EXERCISE DETAILS
For the entries below, print exactly the lines between the line holding "discount: none -> 5% = 28.98" and the line holding "total: 719.60 -> 550.62", inclusive, and nothing else.

RECORD EXCERPTS
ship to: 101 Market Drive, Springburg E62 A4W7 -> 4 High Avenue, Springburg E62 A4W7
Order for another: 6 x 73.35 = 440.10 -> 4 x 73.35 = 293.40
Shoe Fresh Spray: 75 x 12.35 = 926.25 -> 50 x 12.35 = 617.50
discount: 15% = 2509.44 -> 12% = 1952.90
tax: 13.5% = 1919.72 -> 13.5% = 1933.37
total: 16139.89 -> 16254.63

==

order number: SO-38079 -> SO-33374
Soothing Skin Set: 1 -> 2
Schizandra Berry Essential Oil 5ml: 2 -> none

--

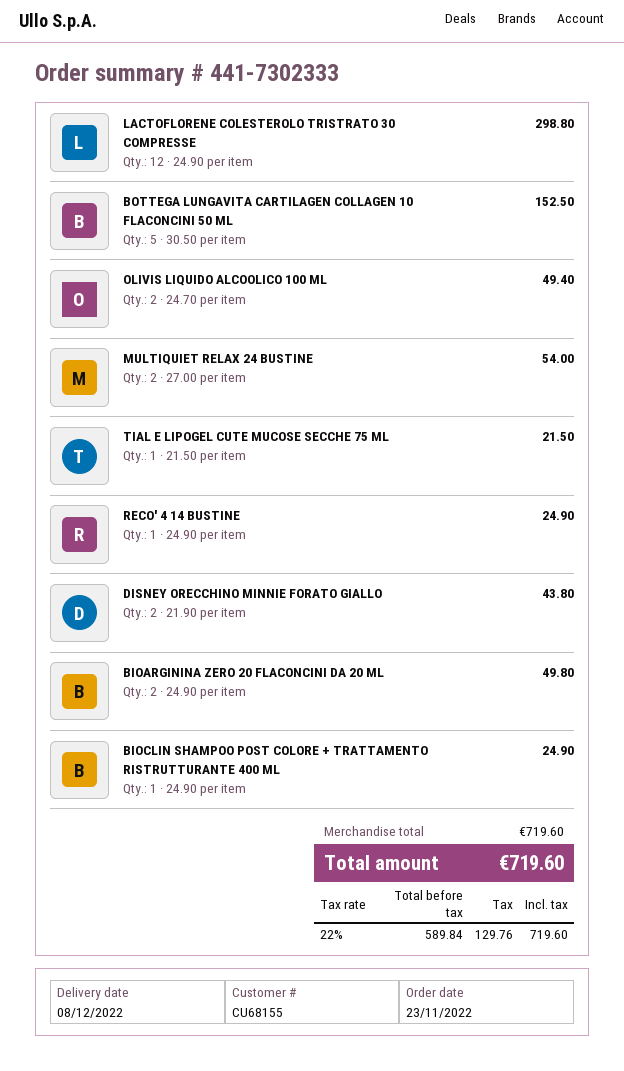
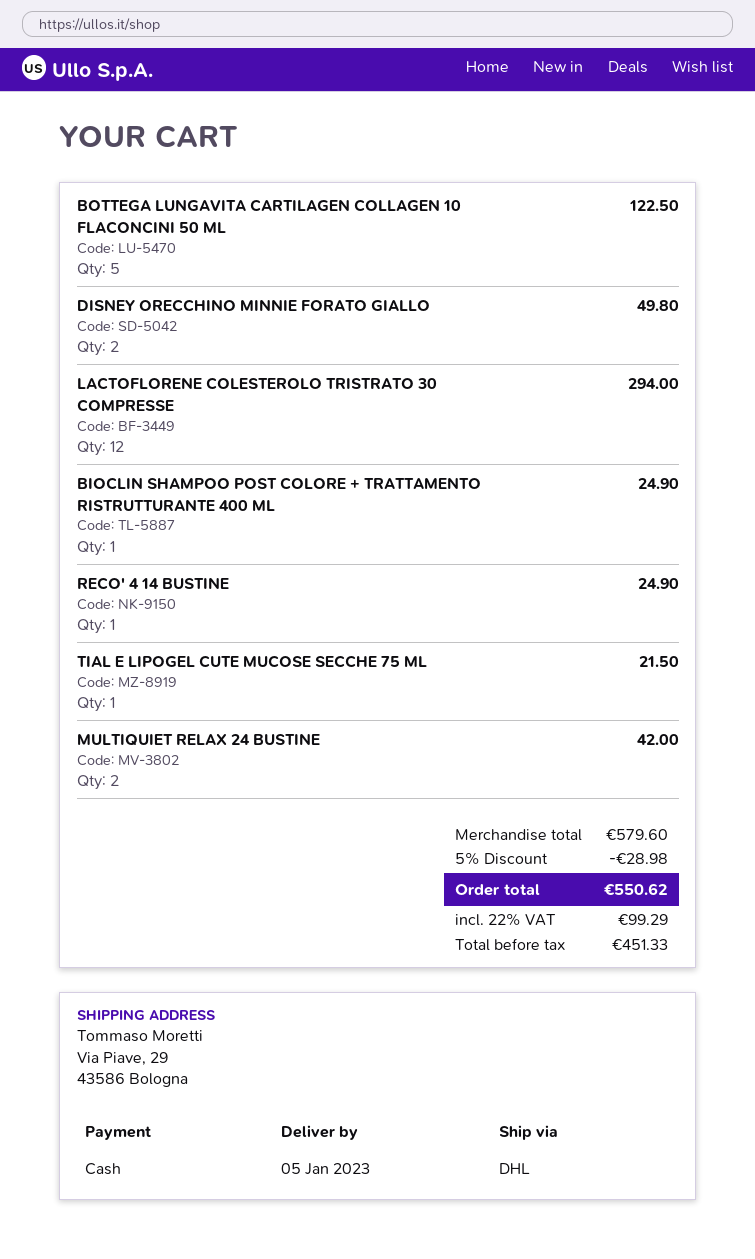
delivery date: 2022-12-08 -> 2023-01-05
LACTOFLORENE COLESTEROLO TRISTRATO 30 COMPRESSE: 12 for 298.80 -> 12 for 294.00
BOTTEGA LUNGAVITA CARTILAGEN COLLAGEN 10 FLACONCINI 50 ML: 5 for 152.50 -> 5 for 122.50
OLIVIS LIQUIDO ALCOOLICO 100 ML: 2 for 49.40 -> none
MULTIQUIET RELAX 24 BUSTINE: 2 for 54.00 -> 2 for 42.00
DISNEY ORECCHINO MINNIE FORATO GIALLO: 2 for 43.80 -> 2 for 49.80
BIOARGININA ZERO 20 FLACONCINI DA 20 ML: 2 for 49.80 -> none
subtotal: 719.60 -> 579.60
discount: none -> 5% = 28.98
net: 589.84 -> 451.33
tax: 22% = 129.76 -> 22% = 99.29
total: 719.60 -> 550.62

WRITTEN RESPONSE
discount: none -> 5% = 28.98
net: 589.84 -> 451.33
tax: 22% = 129.76 -> 22% = 99.29
total: 719.60 -> 550.62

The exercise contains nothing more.